Grafana Loki is under active development, and we are constantly working to improve performance. But here are some of the most current best practices for labels that will give you the best experience with Loki.

Static labels are good

Use labels for things like regions, clusters, servers, applications, namespaces, and environments. They will be fixed for a given system/app and have bounded values. Use static labels to make it easier to query your logs in a logical sense (for example, show me all the logs for a given application and specific environment, or show me all the logs for all the apps on a specific host).

Use dynamic labels sparingly

Too many label value combinations leads to too many streams. The penalties for that in Loki are a large index and small chunks in the store, which in turn can actually reduce performance.
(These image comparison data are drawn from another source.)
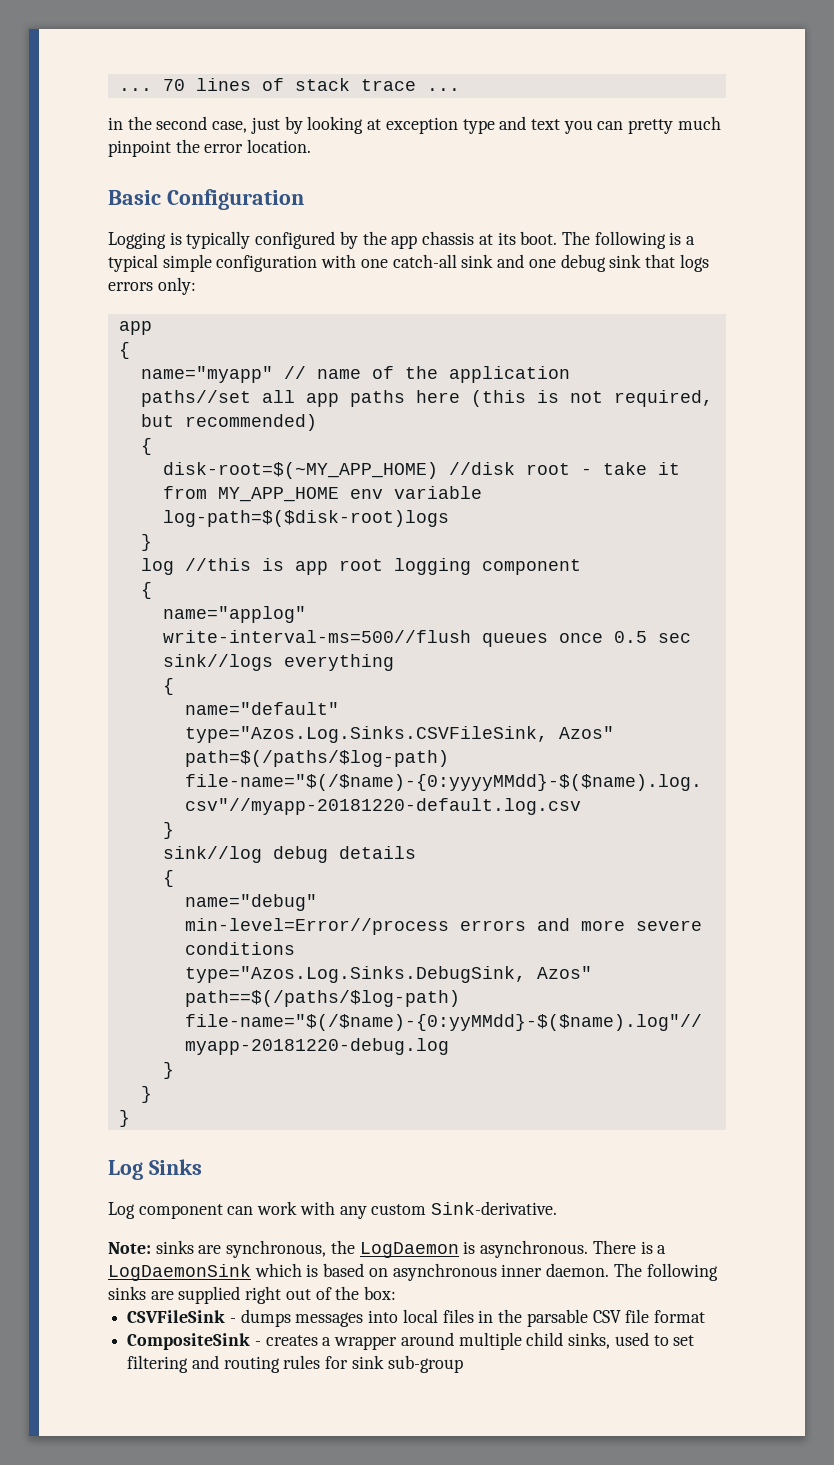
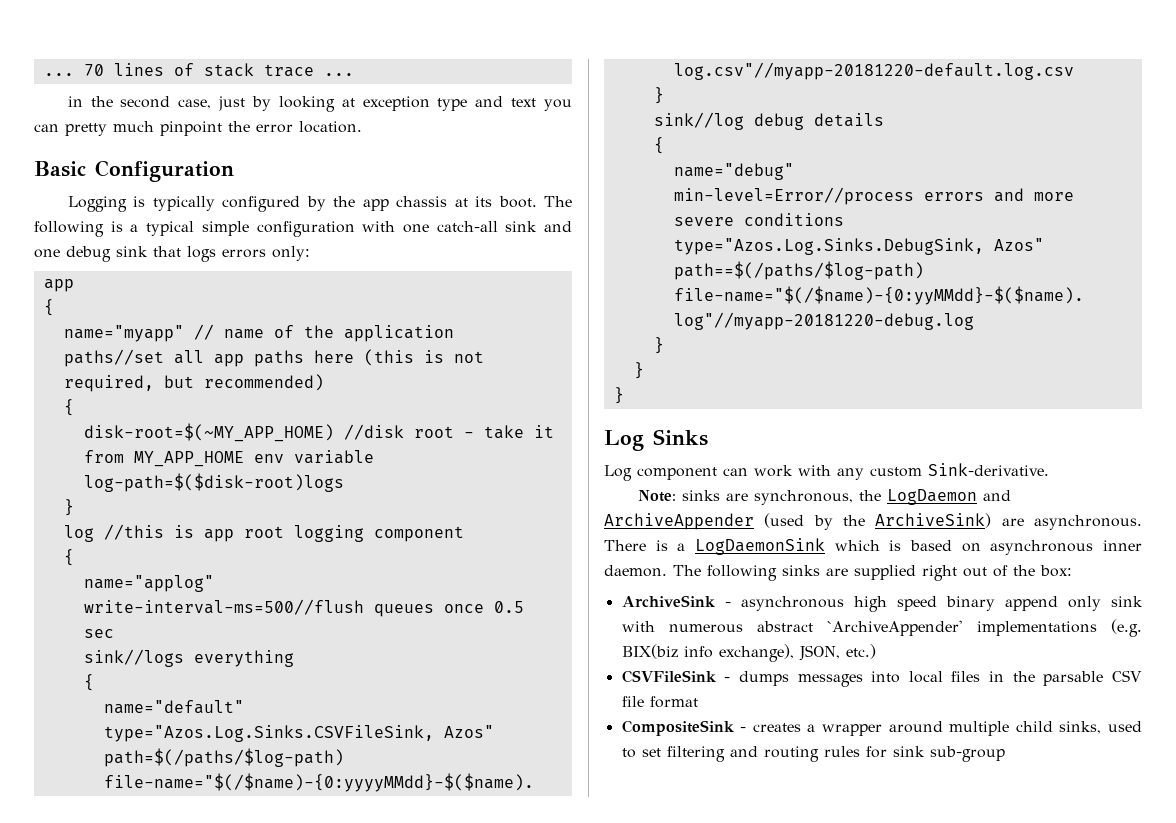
[463,1241,476,1254] is -> [982,490,1011,501] [604,513,1024,530] and ArchiveAppender (used by the ArchiveSink) are
(397, 1293) none -> [621,595,1143,612] [621,619,1142,637] [621,644,876,662] // ArchiveSink - asynchronous high speed binary append only sink with numerous abstract `ArchiveAppender' implementations (e.g. BIX(biz info exchange), JSON, etc.)

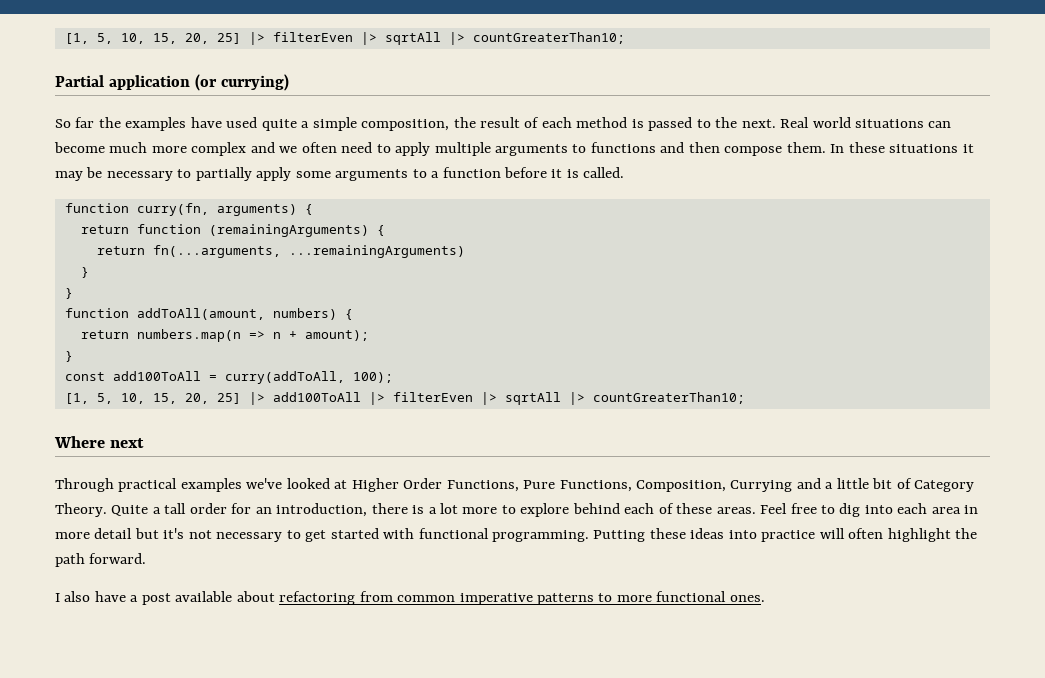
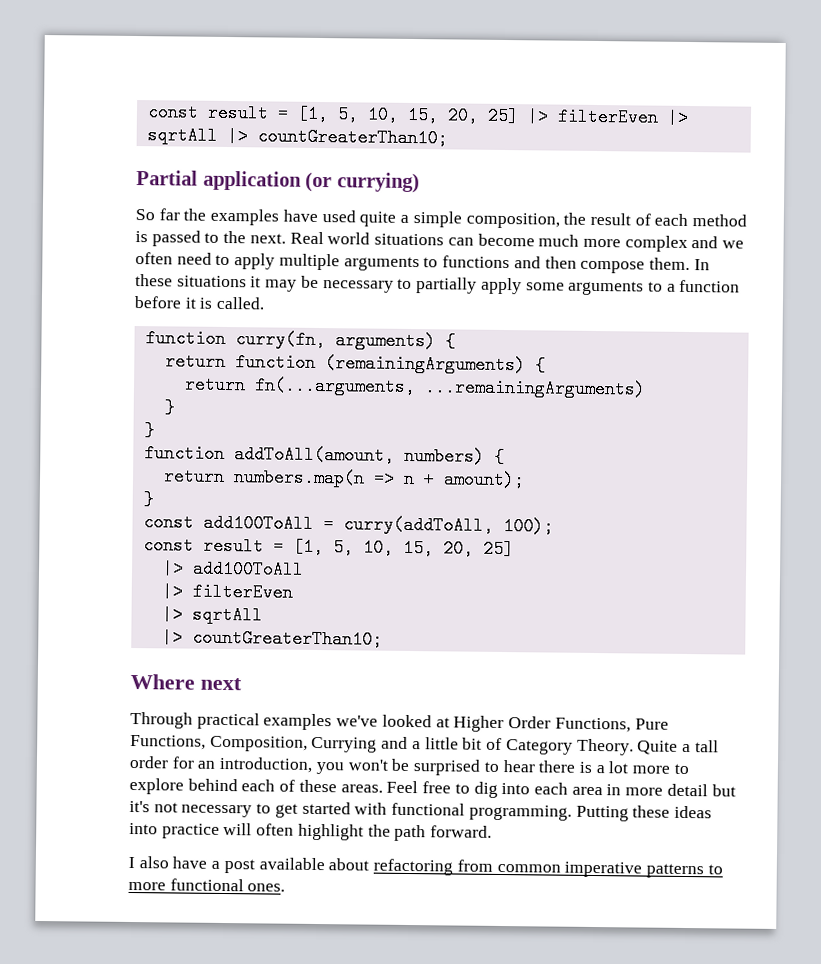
(64, 38) none -> [146,103,289,123] const result =
[64,393,241,404] [1, 5, 10, 15, 20, 25] -> [142,536,514,559] const result = [1, 5, 10, 15, 20, 25] //
[368,392,561,405] |> filterEven |> sqrtAll -> [161,582,293,602] [161,605,263,625] // |> filterEven // |> sqrtAll //
(368, 510) none -> [315,758,535,776] you won't be surprised to hear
To avoid those issues, don’t add a label for something until you know you need it! Use filter expressions (|= "text", |~ "regex", …) and brute force those logs. It works – and it’s fast.

If you often parse a label from a log line at query time, the label has a high cardinality, and extracting that label is expensive in terms of performance; consider extracting the label on the client side attaching it as structured metadata to log lines .

From early on, we have set a label dynamically using Promtail pipelines for level. This seemed intuitive for us as we often wanted to only show logs for level="error"; however, we are re-evaluating this now as writing a query. {app="loki"} |= "level=error" is proving to be just as fast for many of our applications as {app="loki",level="error"}.

This may seem surprising, but if applications have medium to low volume, that label causes one application’s logs to be split into up to five streams, which means 5x chunks being stored. And loading chunks has an overhead associated with it. Imagine now if that query were {app="loki",level!="debug"}. That would have to load way more chunks than {app="loki"} != "level=debug".

Above, we mentioned not to add labels until you need them, so when would you need labels?? A little farther down is a section on chunk_target_size. If you set this to 1MB (which is reasonable), this will try to cut chunks at 1MB compressed size, which is about 5MB-ish of uncompressed logs (might be as much as 10MB depending on compression). If your logs have sufficient volume to write 5MB in less time than max_chunk_age, or many chunks in that timeframe, you might want to consider splitting it into separate streams with a dynamic label.

What you want to avoid is splitting a log file into streams, which result in chunks getting flushed because the stream is idle or hits the max age before being full. As of Loki 1.4.0, there is a metric which can help you understand why chunks are flushed sum by (reason) (rate(loki_ingester_chunks_flushed_total{cluster="dev"}[1m])).

It’s not critical that every chunk be full when flushed, but it will improve many aspects of operation. As such, our current guidance here is to avoid dynamic labels as much as possible and instead favor filter expressions. For example, don’t add a level dynamic label, just |= "level=debug" instead.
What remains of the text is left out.